- Hayek in 1958
- Born: Heinrich Franz Felix Edler von Hayek 29 October 1900 Vienna, Austria-Hungary
- Died: 28 September 1969 (aged 68) Vienna, Austria
- Education: University of Vienna
- Occupations: Anatomist; comparative zoologist;
- Father: August von Hayek
- Relatives: Friedrich Hayek (brother); Gustav von Hayek (grandfather);

= Heinrich Hayek =

Austrian anatomist and zoologist (1900–1969)

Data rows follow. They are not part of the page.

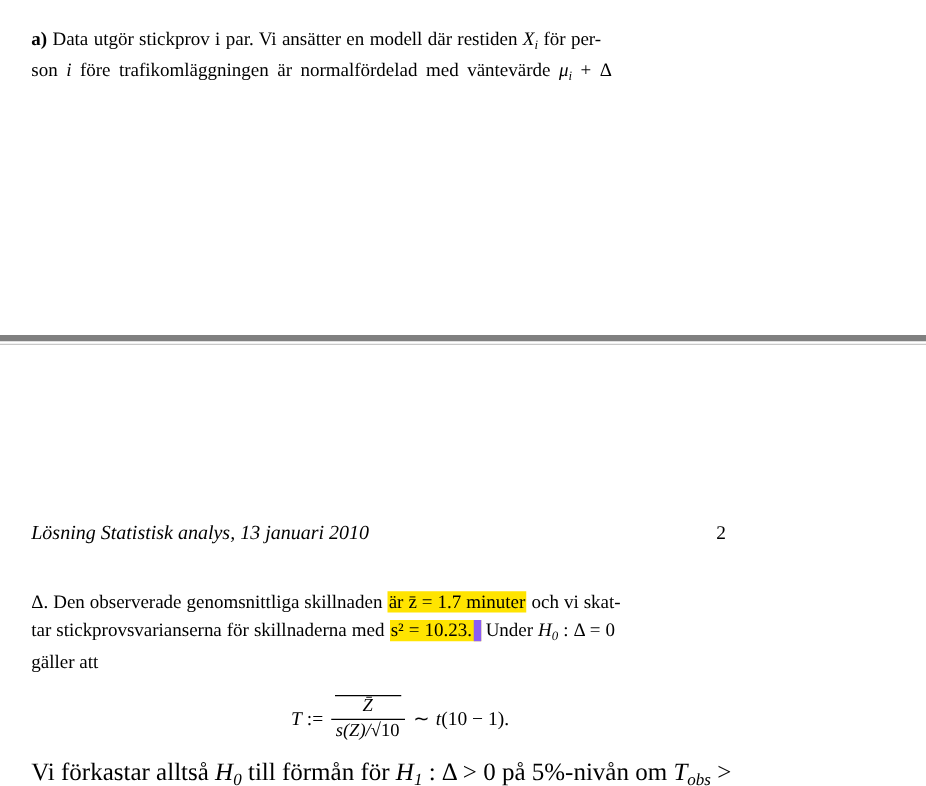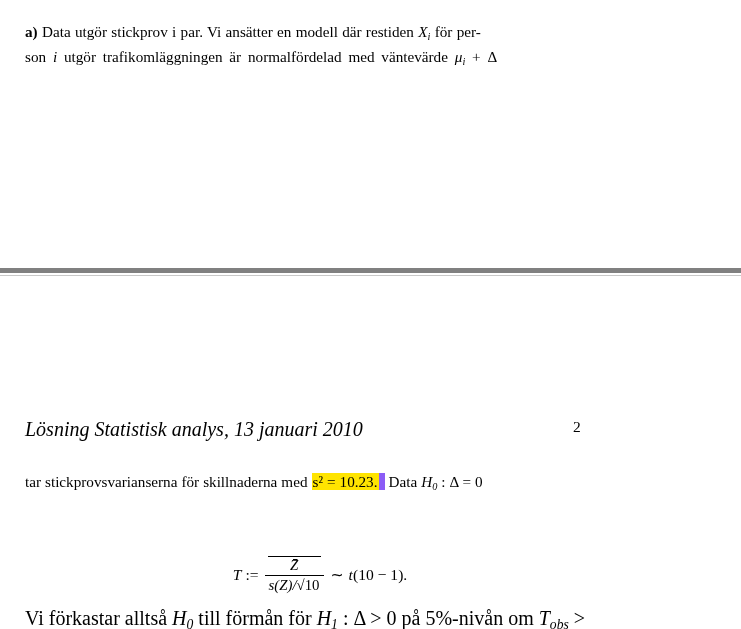--- a/index.html
+++ b/index.html
@@ -61,21 +61,21 @@
     background: #808080;
   }
   .rule-top { top: 268px; }
   .rule-bottom { top: 275px; height: 1px; background: #c8c8c8; }
 
   .footer-line {
     position: absolute;
     left: 25px;
     top: 418px;
     width: 572px;
-    font-size: 20px;
+    font-size: 16px;
     font-style: italic;
     font-family: "Liberation Serif", serif;
   }
   .pageno {
     position: absolute;
     left: 573px;
     top: 418px;
     font-size: 15.5px;
     font-style: normal;
     font-family: "Liberation Serif", serif;
@@ -145,35 +145,37 @@
   .block-bottom { top: 470px; }
 </style>
 </head>
 <body>
 
 <div class="page">
 
   <div class="col block-top para">
     <span class="line j1"><b class="lbl">a)</b> <span>Data utgör stickprov i par. Vi ansätter en modell där restiden </span><span class="math">X</span><sub>i</sub><span> för per-</span></span>
 
-    <span class="line j2"><span>son </span><span class="math">i</span><span> utgör trafikomläggningen är normalfördelad med väntevärde </span><span class="math">μ</span><sub>i</sub><span> + </span><span class="mathup">Δ</span></span>
+    <span class="line j2"><span>son </span><span class="math">i</span><span> före trafikomläggningen är normalfördelad med väntevärde </span><span class="math">μ</span><sub>i</sub><span> + </span><span class="mathup">Δ</span></span>
 
   </div>
 
   <div class="rule rule-top"></div>
   <div class="rule rule-bottom"></div>
 
   <div class="footer-line">Lösning Statistisk analys, 13 januari 2010</div>
   <div class="pageno">2</div>
 
   <div class="col block-bottom para">
 
+    <span class="line j5"><span>Δ. Den observerade genomsnittliga skillnaden </span><span class="hl">är z̄ = 1.7 minuter</span><span> och vi skat-</span></span>
 
-    <span class="line j5"><span>tar stickprovsvarianserna för skillnaderna med </span><span class="hl-box">s² = 10.23.</span><span> Data </span><span class="math">H</span><sub>0</sub><span> : </span><span class="mathup">Δ</span><span> = 0</span></span>
+    <span class="line j5"><span>tar stickprovsvarianserna för skillnaderna med </span><span class="hl-box">s² = 10.23.</span><span> Under </span><span class="math">H</span><sub>0</sub><span> : </span><span class="mathup">Δ</span><span> = 0</span></span>
 
+    <span class="line">gäller att</span>
   </div>
 
   <div class="displaymath">
     <span class="math">T</span><span style="margin:0 4px;">:=</span><span class="frac"><span class="num math overbar">Z̄</span><span class="den"><span class="math">s(Z)/</span><span class="radical">√10</span></span></span><span style="margin:0 5px;">∼</span><span class="math">t</span><span>(10 − 1)</span><span>.</span>
   </div>
 
   <div class="lastline">
     <span>Vi förkastar alltså </span><span class="math">H</span><sub>0</sub><span> till förmån för </span><span class="math">H</span><sub>1</sub><span> : </span><span class="mathup">Δ</span><span> &gt; </span><span>0</span><span> på 5%-nivån om </span><span class="math">T</span><sub>obs</sub><span> &gt;</span>
   </div>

Heinrich Hayek (born Heinrich Franz Felix Edler von Hayek;' 29 October 1900 – 28 September 1969) was an Austrian anatomist and comparative zoologist. He had been a member of the Nazi Party from 1938 (member number 5518677) and was involved in anatomical studies, several made on the bodies of victims executed by the Third Reich. A major and influential work resulting from this was a book on the human lung Die Menschliche Lunge (1953).

== Early life ==

Von Hayek was born in Vienna, son of physician and professor of botany August von Hayek (1871–1928) and grandson of zoologist Gustav von Hayek. His younger brother Erich Gustav became a professor of chemistry, while his older brother Friedrich August became a Nobel prize winner in economics in 1974. The family had been given a noble title which was taken away in Austria in 1919.

Von Hayek was educated at Vienna where he received a medical degree in 1924. He did not get drafted into World War I, as he was considered to be of poor physique. He worked as an assistant to Ferdinand Hochstetter at the University of Vienna while also studying zoology. In 1929, he earned a doctorate in zoology specializing in comparative anatomy. He then became a senior assistant at the University of Rostock under Curt Elze.

== Career ==
During the Nazi years, he investigated methods to study arteries using freshy executed victims of the Third Reich. In 1935, Hayek was recruited as a professor of anatomy at the Tongji University in Shanghai, which had an anatomy department traditionally headed by Germans. In 1937, the institute where he worked was destroyed during the Second Sino-Japanese War and Hayek fled into interior China. At the end of year, he received a position at the University of Würzburg, but he was able to leave China only in 1938. He worked on various anatomical topics, including physical anthropology research with studies of Chinese frontal lobes. Hayek taught at Würzburg and served as an interim director in 1939-40 when Hans Petersen (1885–1946) was away. In 1945, the city was bombed and the university was largely destroyed. In August 1945, the Allied forces dismissed him from his position based on his membership in the NSDAP. He had also been a member of the NS Volkswohlfahrt and NS teachers' associations. He served as a Stützpunktleiter (local manager) for the Reichs-dozentenschaft (teachers union).

Hayek published 17 papers between 1938 and 1945, and he noted in a 1940 manuscript that his studies of the interlobar septa of the lungs was best carried out on the lungs of young executed persons which had been made available to him. Nine of the 17 studies noted that the bodies used were of execution victims. The University of Würzburg received 910 bodies, of which 120 came from well-known execution sites. The anatomical institute received 80 bodies killed by carbon monoxide at a psychiatric institution under a program of euthanasia headed by Werner Heyde. According to the questionnaire that Hayek had to fill during denazification, Hayek had to take an oath of secrecy under a high-ranking SS officer regarding the origin of the bodies. Hayek made use of his network of connections to rehabilitate himself after the war. He became a non-tenured professor at the University of Würzburg in November 1947.

In 1952, he moved to Vienna, where he became a professor working until his death. He also held the chair of histology and embryology in 1957 and served as dean of medicine in 1960–61.

== Death ==
He died on 28 September 1969 in Vienna.